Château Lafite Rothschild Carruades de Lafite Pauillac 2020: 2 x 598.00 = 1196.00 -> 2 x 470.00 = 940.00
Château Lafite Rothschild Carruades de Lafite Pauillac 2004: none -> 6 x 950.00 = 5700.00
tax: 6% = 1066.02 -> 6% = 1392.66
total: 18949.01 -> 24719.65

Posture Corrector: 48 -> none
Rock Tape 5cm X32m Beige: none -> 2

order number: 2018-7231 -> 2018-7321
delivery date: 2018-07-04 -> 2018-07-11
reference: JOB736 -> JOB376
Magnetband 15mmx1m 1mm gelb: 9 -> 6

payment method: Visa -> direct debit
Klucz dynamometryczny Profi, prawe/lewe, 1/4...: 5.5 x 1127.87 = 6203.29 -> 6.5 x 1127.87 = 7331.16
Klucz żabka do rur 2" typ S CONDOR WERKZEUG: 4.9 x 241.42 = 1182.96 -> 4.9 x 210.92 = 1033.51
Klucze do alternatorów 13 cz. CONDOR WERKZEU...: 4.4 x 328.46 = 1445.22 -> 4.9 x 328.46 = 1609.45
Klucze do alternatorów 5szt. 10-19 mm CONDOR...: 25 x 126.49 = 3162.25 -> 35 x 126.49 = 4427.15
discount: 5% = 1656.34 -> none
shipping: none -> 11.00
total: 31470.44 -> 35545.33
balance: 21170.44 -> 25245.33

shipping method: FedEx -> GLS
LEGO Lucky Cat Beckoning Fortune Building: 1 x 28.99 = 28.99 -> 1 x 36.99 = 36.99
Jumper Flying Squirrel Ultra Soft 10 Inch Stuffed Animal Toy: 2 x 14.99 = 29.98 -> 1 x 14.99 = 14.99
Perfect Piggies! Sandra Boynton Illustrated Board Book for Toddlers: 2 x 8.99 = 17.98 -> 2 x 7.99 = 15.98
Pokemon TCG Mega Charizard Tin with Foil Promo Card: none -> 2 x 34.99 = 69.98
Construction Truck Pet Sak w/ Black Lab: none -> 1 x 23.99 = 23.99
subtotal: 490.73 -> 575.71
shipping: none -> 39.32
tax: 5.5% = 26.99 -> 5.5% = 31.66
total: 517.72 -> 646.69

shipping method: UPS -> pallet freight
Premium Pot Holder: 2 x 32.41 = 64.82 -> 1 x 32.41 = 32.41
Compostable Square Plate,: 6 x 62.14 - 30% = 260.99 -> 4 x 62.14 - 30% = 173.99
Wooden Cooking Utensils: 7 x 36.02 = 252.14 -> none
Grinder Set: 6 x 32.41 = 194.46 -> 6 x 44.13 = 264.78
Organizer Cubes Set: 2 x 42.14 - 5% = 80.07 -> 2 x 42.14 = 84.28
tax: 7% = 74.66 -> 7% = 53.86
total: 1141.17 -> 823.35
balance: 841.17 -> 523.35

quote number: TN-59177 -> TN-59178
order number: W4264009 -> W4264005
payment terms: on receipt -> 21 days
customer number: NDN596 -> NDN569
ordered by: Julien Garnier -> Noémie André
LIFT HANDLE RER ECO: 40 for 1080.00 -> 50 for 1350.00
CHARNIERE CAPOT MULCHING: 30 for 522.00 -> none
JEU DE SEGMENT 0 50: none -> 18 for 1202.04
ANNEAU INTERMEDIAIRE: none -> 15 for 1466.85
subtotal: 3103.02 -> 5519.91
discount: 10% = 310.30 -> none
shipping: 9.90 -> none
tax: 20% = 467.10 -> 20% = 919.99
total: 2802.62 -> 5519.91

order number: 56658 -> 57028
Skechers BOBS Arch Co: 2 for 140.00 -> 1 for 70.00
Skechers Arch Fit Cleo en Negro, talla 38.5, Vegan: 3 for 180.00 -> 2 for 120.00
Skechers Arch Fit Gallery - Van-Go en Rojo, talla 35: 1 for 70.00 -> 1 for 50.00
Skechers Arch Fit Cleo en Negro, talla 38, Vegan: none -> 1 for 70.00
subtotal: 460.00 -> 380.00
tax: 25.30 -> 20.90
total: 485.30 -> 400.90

----

== WHAT THIS TASK INVOLVES ==
Please work out how many lines in the records hold the string "Skechers", and give only the number.

== EXERCISE ANSWER ==
4